Nel corso di un collegamento pomeridiano con Radio Bruno Toscana, il giornalista di Sky Sport Marco Bucciantini ha affrontato diversi temi legati all’attualità della Fiorentina, partendo dalla crescita di Niccolò Fortini e dai dubbi tattici legati al suo impiego.
“Fortini trova difficoltà a giocare a 4 dietro? Un esterno è un esterno e deve saper far tutto: ci mancherebbe che un ragazzo di 20 anni sia condannato ad un ruolo solo. Il quinto piu quinto della Serie A è Dimarco, che in nazionale spesso gioca a 4. Non dobbiamo neanche pensare una cosa del genere. Sicuramente Fortini nella sua vita da esterno ha giocato piu volte a 5, e per questo si troverà meglio li, ma a 20 anni se sei bravo giocare con i piedi sulla riga un calciatore è bravo a fare qualsiasi ruolo gli venga proposto. Al di la del numero che uno ha quando entra in campo, quello che conta è l’intensità e l’occupazione del campo che uno ha: dipende molto anche da come sta in campo la squadra. Ma se qualcuno vi fa un ragionamento del genere non ci dovete assolutamente credere”.
Bucciantini ha poi sottolineato come la Fiorentina abbia ora il compito di trasformare il potenziale in risultati concreti.

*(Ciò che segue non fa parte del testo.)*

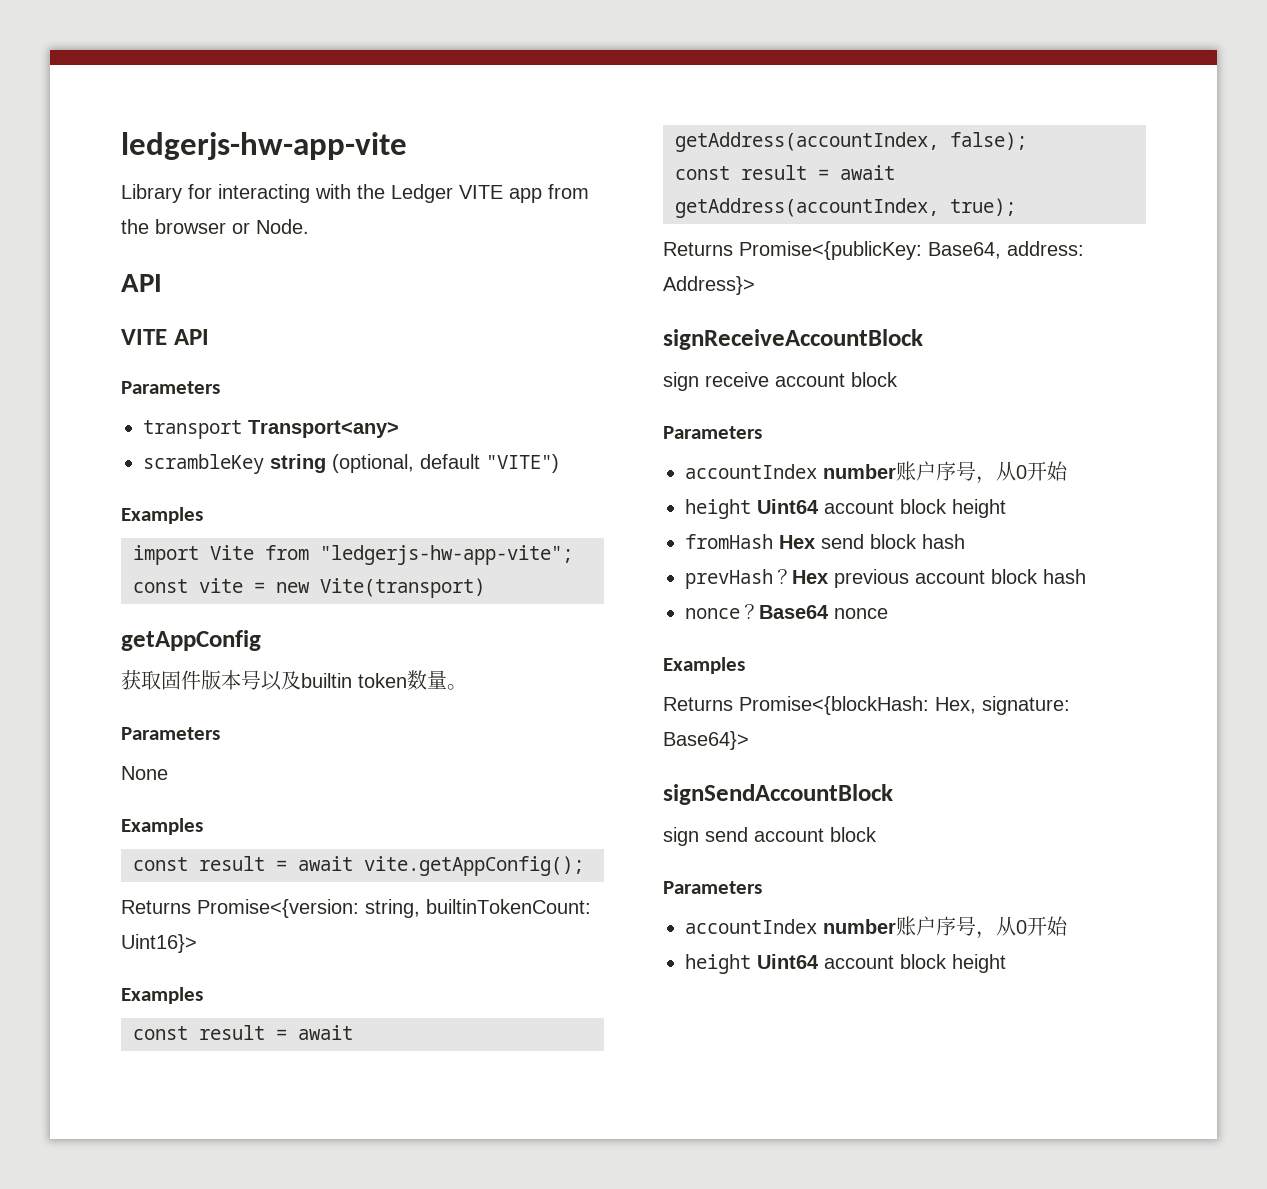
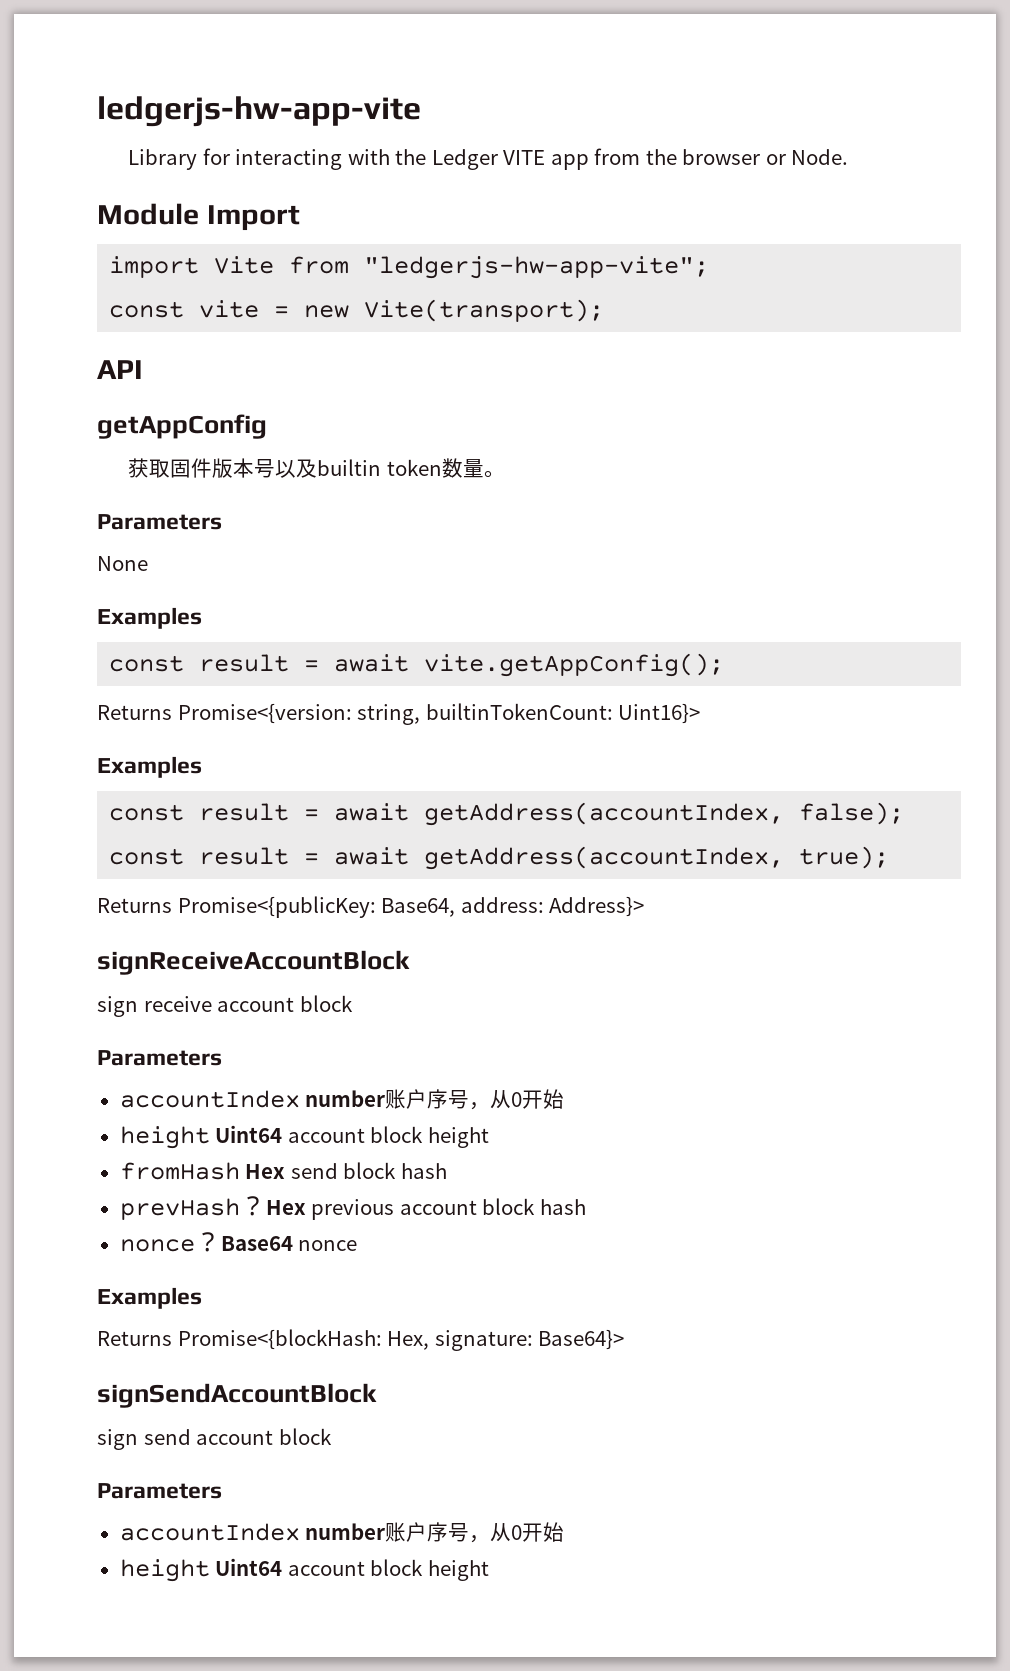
[121,274,162,292] [121,329,209,345] [121,381,220,394] [143,420,399,439] [143,454,559,474] [121,507,203,524] API // VITE API // Parameters // transport Transport<any> // scrambleKey string (optional, default "VITE") // Examples -> [97,203,300,231] Module Import
[320,578,485,598] Vite(transport) -> [364,299,605,322] [97,360,143,379] Vite(transport); // API

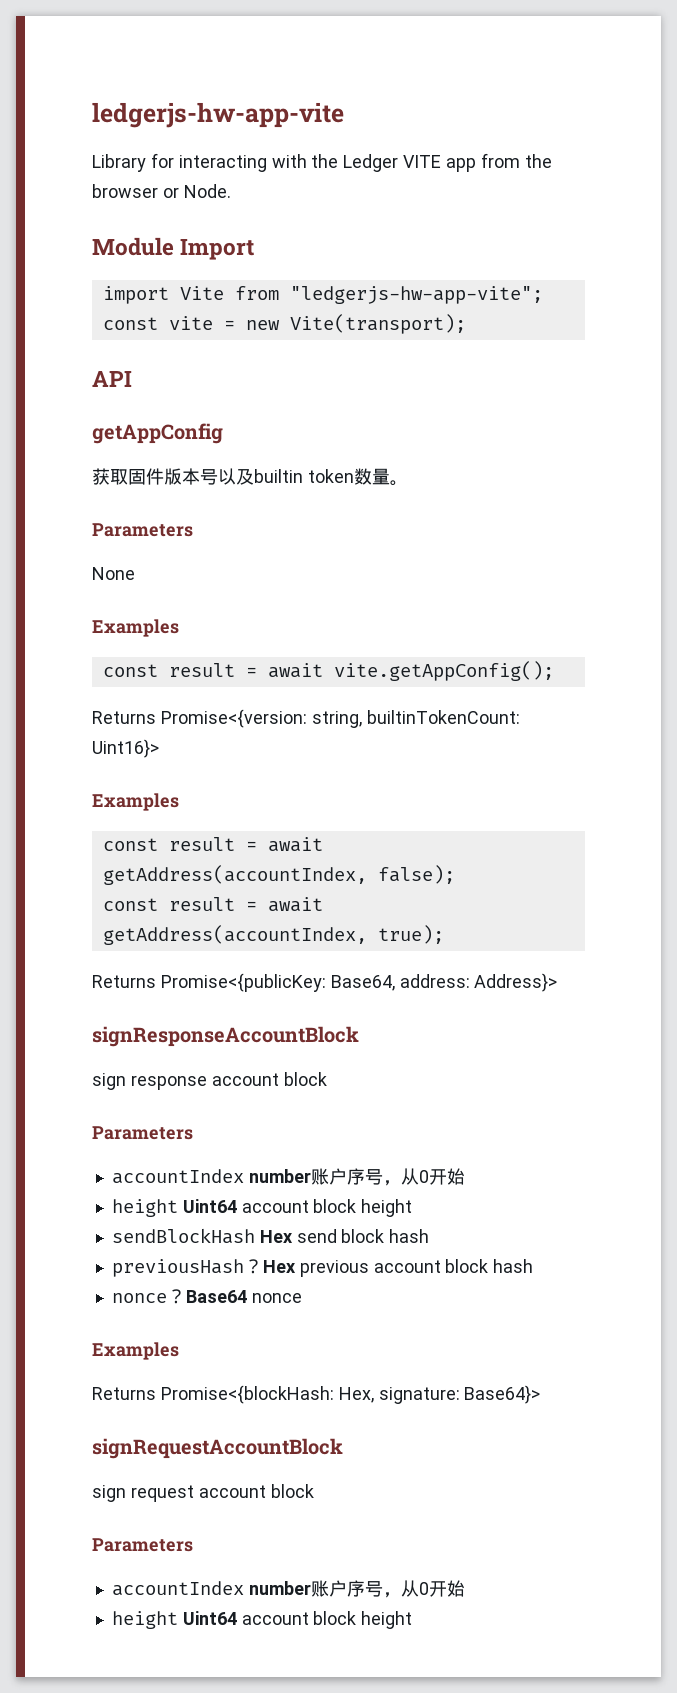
[97,950,410,975] [97,996,212,1017] signReceiveAccountBlock // sign receive -> [92,1026,359,1047] [92,1073,207,1090] signResponseAccountBlock // sign response
[119,1162,240,1180] fromHash -> [111,1228,255,1244] sendBlockHash
[119,1198,240,1220] prevHash -> [111,1259,244,1277] previousHash
[97,1383,377,1408] [97,1429,191,1450] signSendAccountBlock // sign send -> [92,1438,343,1459] [92,1485,194,1502] signRequestAccountBlock // sign request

“C’era una frase di ormai 150 anni fa, che diceva che abbiamo fatto una volta fatta l’Italia il problema sarebbe stato quello di fare gli italiani. Ecco la Fiorentina ha fatto una squadra e adesso deve costruirsi una classifica. Una squadra, ed una quadra, adesso però l’ha trovata, e per questo sono dell’idea che sia il momento di consolidarla. A volte un giocatore gioca bene perchè ha al suo fianco un compagno che lo completa, e che magari ha altre caratteristiche. Fagioli funziona molto bene perche è padrone del gioco quando ha il controllo del pallone, quindi magari in questo momento ha bisogno di giocatori al suo fianco che stiano bene anche toccando meno il pallone, magari concentrandosi piu su gli inserimenti”.
Spazio poi alle valutazioni sul centrocampo, dove secondo Bucciantini esiste una combinazione ideale su cui costruire.

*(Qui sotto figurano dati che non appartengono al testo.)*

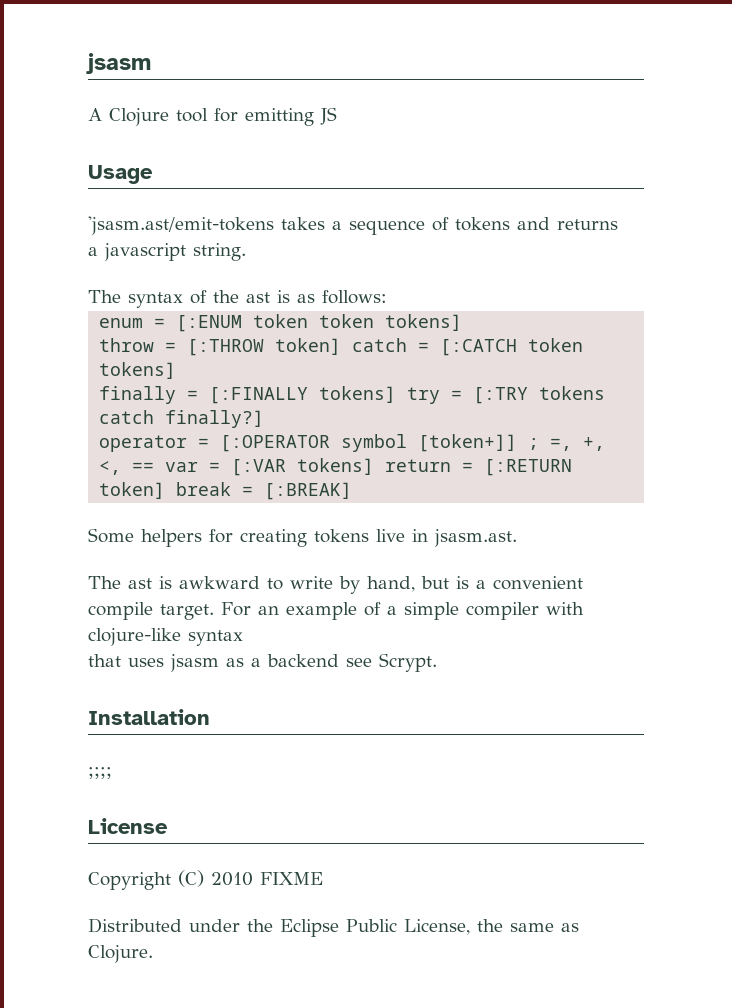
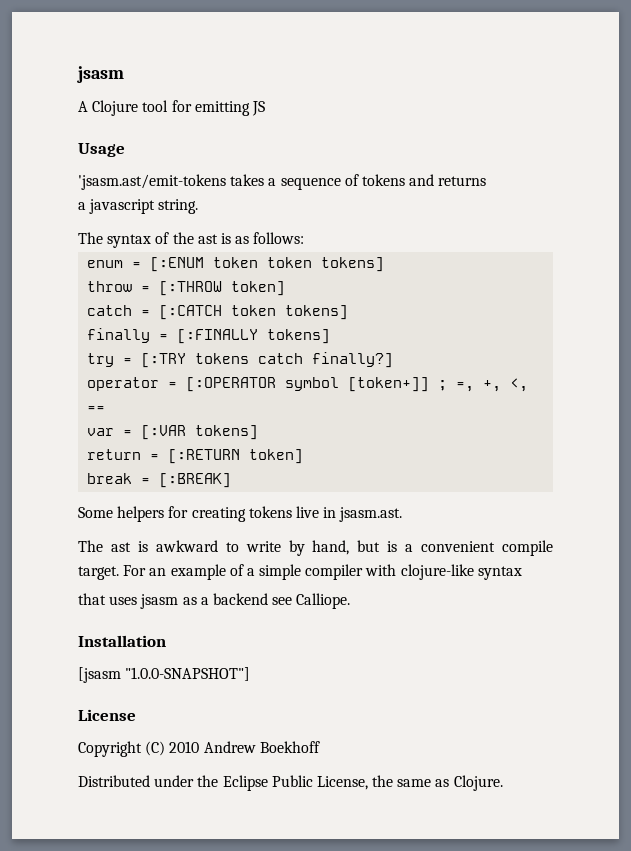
(342, 346) none -> (286, 288) //
(397, 394) none -> (331, 336) //
(155, 467) none -> (106, 409) //
(375, 466) none -> (259, 432) //
(166, 490) none -> (304, 456) //
[379,653,437,672] Scrypt. -> [296,593,351,609] Calliope.
[88,767,112,779] ;;;; -> [78,667,251,683] [jsasm "1.0.0-SNAPSHOT"]
[260,872,323,885] FIXME -> [203,741,320,753] Andrew Boekhoff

“Per caratteristiche una coppia ideale per il centrocampo della Fiorentina è quella composta da Bresciani e da Mandragora. Frendrup sarebbe un giocatore molto diverso da napoletano: il danese ha fatto il primo tiro in porta della stagione domenica scorsa, il nostro centrocampista ha già fatto invece diversi gol. Bresciani è sicuramente piu puntuale nell’inserimento, e per questo sono convinto che possano completarsi a vicenda. E se a loro ci si aggiunge il Fagioli dell’ultimo periodo, le cose migliorano eccome”.
Capitolo difesa: il giornalista respinge l’ipotesi rivoluzione, soprattutto alla luce del buon affiatamento mostrato dalla coppia titolare.
“Un possibile arrivo di Gatti o Rugani? Gatti se viene a Firenze viene solo per giocare, e per questo secondo me in questo momento è meglio non toccare niente dietro. Pongracic e Comuzzo giocano molto bene accanto, per caratteristiche si completano a vicenda: uno è molto bravo sull’uomo mentre l’altro è molto piu bravo ad impostare il gioco. Io lavorerei molto su loro due, anche se è vero che con le ultime cessioni dietro forse siamo contato adesso. Se ci guardiamo attorno abbiamo sbagliato molto difesa, non ultima la decisione di cedere Kayode in Premier League”.
La conclusione è un chiaro messaggio di avvertimento, con Comuzzo al centro del progetto e degli errori da non ripetere.
“E’ vero che Comuzzo nelle ultime partite ha fatto qualche errore di troppo, soprattutto ad esempio contro la Lazio, ma dobbiamo comunque considerare l’età. E’ normale sbagliare, fa parte del loro personale percorso di crescita: dobbiamo puntare su profili come lui. Guardate come è andata con Kayode: per non rischiare di perderlo ad un prezzo minore lo si è venduto troppo anticipatamente. E adesso lo vuole mezza Europa”.